Legs tonight was tough. We missed Yoga X yesterday. Dan was exhausted and crashed around 7:30 pm and slept through the night so we are going to pick up Yoga X tomorrow and do Kenpo on our Rest Day Sunday.
Each day I glance in the mirror, check out side views and so on. It's hilarious. Some days I am frustrated and annoyed by the lack of progress...I suppose I am impatient. I remember being fit, and now that I am working so hard again, I just want to BE fit already. :) But, other days I wake up and catch a glimpse of a muscle that surprises me or notice a change here and there. Today I lifted my arms above my head to stretch out a sore muscle while standing in front of the mirror getting ready and I noticed immediately my top two abdominals showing. Well what do you know.....after having a baby, revealing those suckers in ANY way is happy times! I was not even trying to accomplish this, it was pure coincidence. YAY and YAY YAY.
It is so encouraging to feel stronger. I know that month 60 and month 90 bring greater results than the first 30 days visually because your body has been prepped and muscles have strengthened and they begin to show. It's great to think that by Halloween we will have been through the first 90 days and have totally changed our bodies in 3 months. Then, by Christmas we will just about be finished with round two. And Christmas simply does not seem that far off.
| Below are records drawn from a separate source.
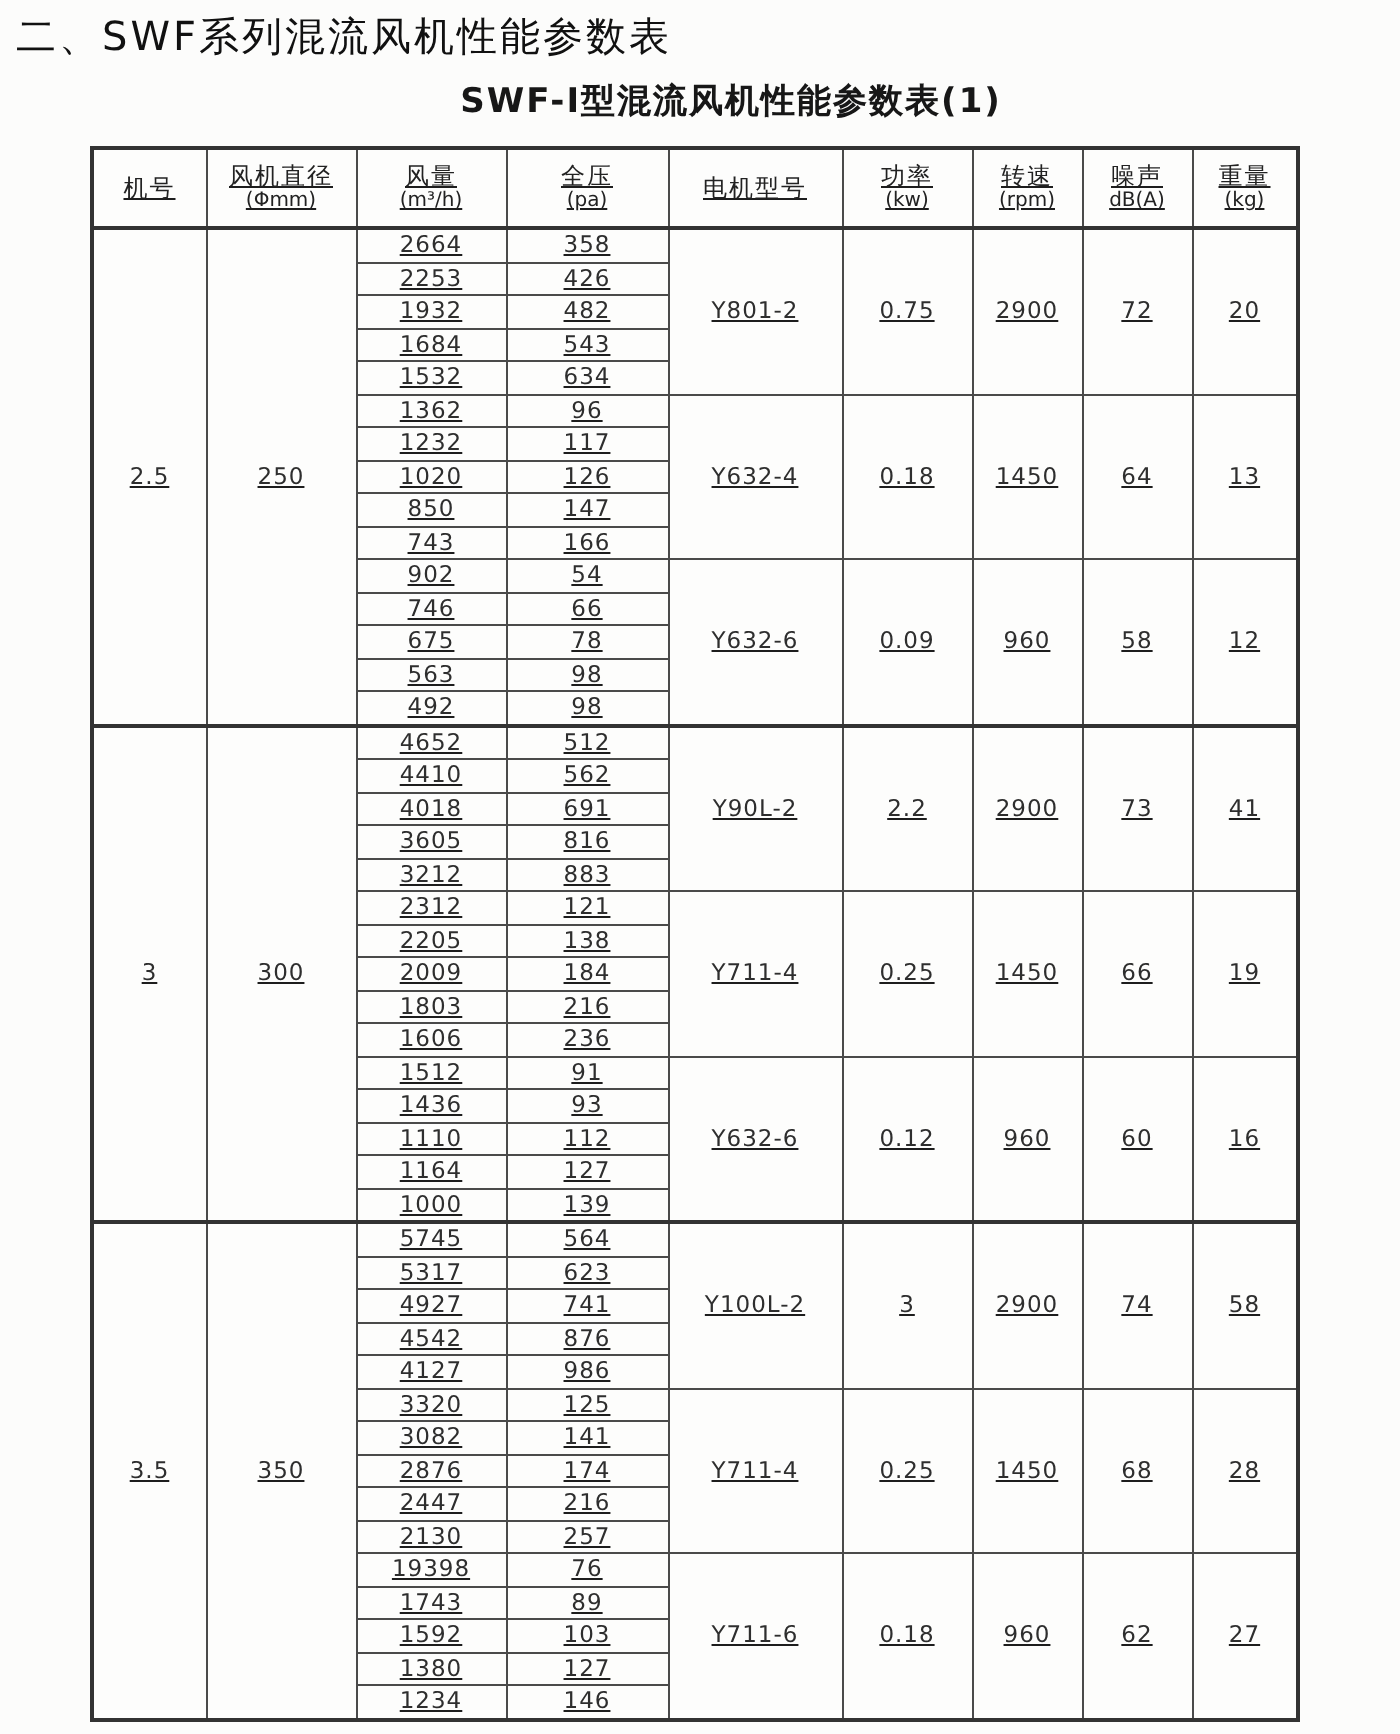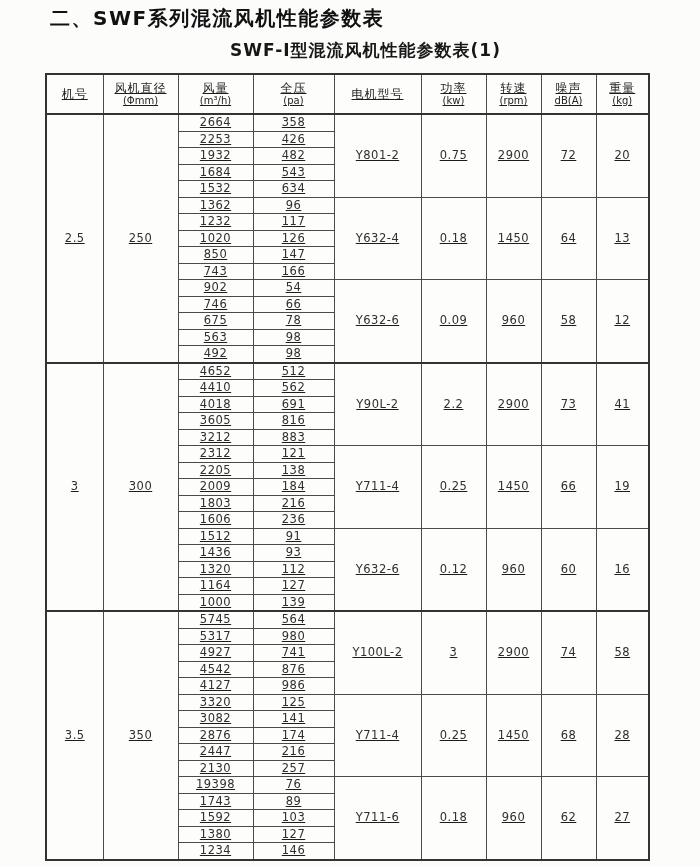"二、SWF系列混流风机性能参数表" .doc-title { font-weight: bold -> normal; margin-left: 42px -> none }
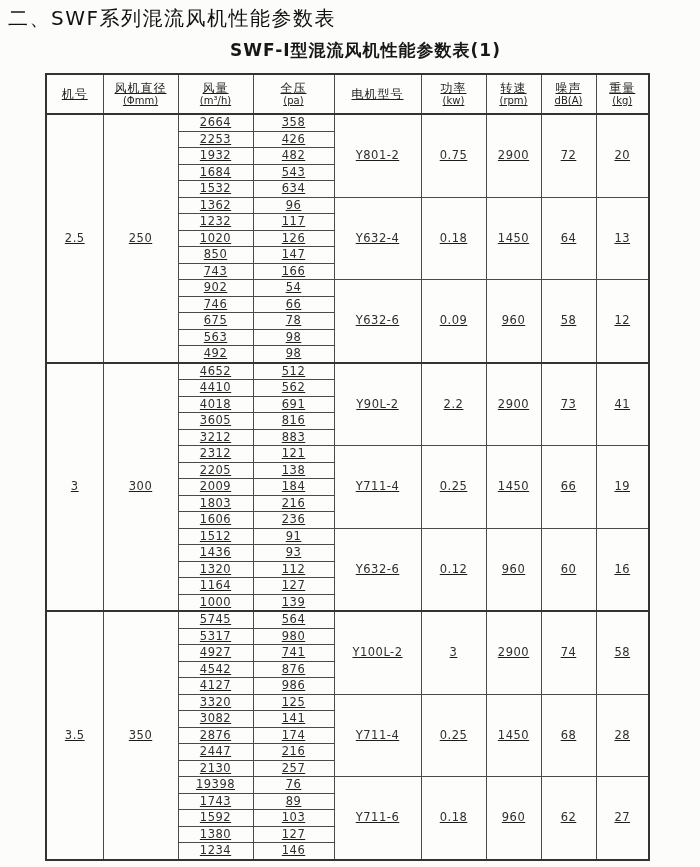"1320" td { text: 1320 -> 1110 }
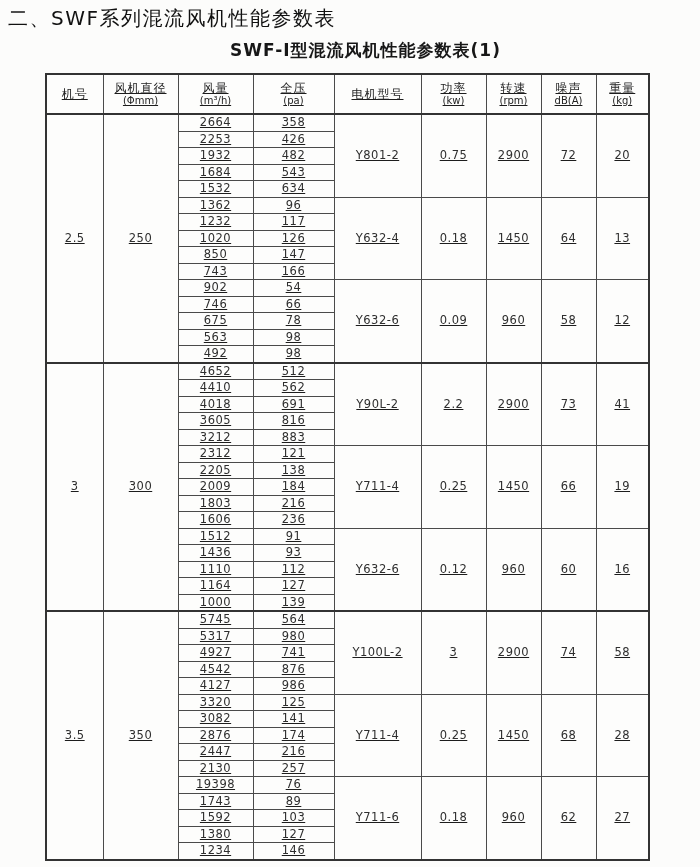"980" td { text: 980 -> 623 }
...I have two people to shoot this Sunday and Monday and I am very excited about that as well. It's great to have things that inspire, motivate and push you to be a better you.
I am trying to remember to keep God first in my life. Focusing on His purpose for me, for my family, and His desire for how I touch and reach others. Sometimes I feel like the simple 'busy' in life gets in the way of a closer walk with Him.
I don't want to let that happen ever again. Some of the toughest struggles in my life, the biggest mistakes and the hardest let downs ALL came when God was not center of my universe.
My simple prayer this Sabbath evening is "Lord, make me healthy, fit and strong. Let the desire to be these things not become about the visual, but about being the best me I can be for You. Make me the best Mother to my child and stepchild and the best partner/potential wife that I can be. But most of all Father, make me the best daughter to YOU." Amen.
And Goodnight.
Thursday, September 9, 2010
Well in to week 1 of month 2
Still using bands, cannot do a pull up. I'm not beating myself up over this. Even when I was in the best shape I've ever been in, weight lifting for months before Maddie was born, I could not do a pull up. Yet this time around, I'd like to get there. Maybe round two, and before our big reveal at Christmas.
It's fun, surprisingly enough to wake up in the morning and feel your sore muscles all over your body. Each day a new muscle group. Thrilled that my Tuesday workout is still showing it's reward by my sore glutes and quads.
Tonight is 90 minute yoga, tomorrow legs. I need the yoga this evening. The deep stretching sounds great. I'm also finally able to get through ALL the Ab Ripper X without stopping. Dan and I both made it through that fully. That felt good.
I still do not like working out at night, and I hope that on Monday of next week, we try to switch over to morning workouts. Night workouts keep me up later than I want to be, and not getting enough rest at night. But I simply do better working out with a partner, I work harder and go longer. I dig the team work aspect of it.
The photography is going well. My online classes, learning the lenses, the f stops, aperture...now practice practice practice, continuing to study, buying the .com and choosing a website and so on....it's all wonderfully busy.
Stresses still remain, Maddie's scary breath holding spells, stress that is hard in other areas and so on...but I'm loving P90X and I am SO thrilled to be on the program coming close to the 1/2 way mark of our first round.
RESULTS SO FAR:
1. Looser fitting clothing. Since I will not get on a scale, I can't say how much, but definitely weight loss in inches
2. Arm/Back definition
3. Increased endurance
4. Amped motivation for life in general.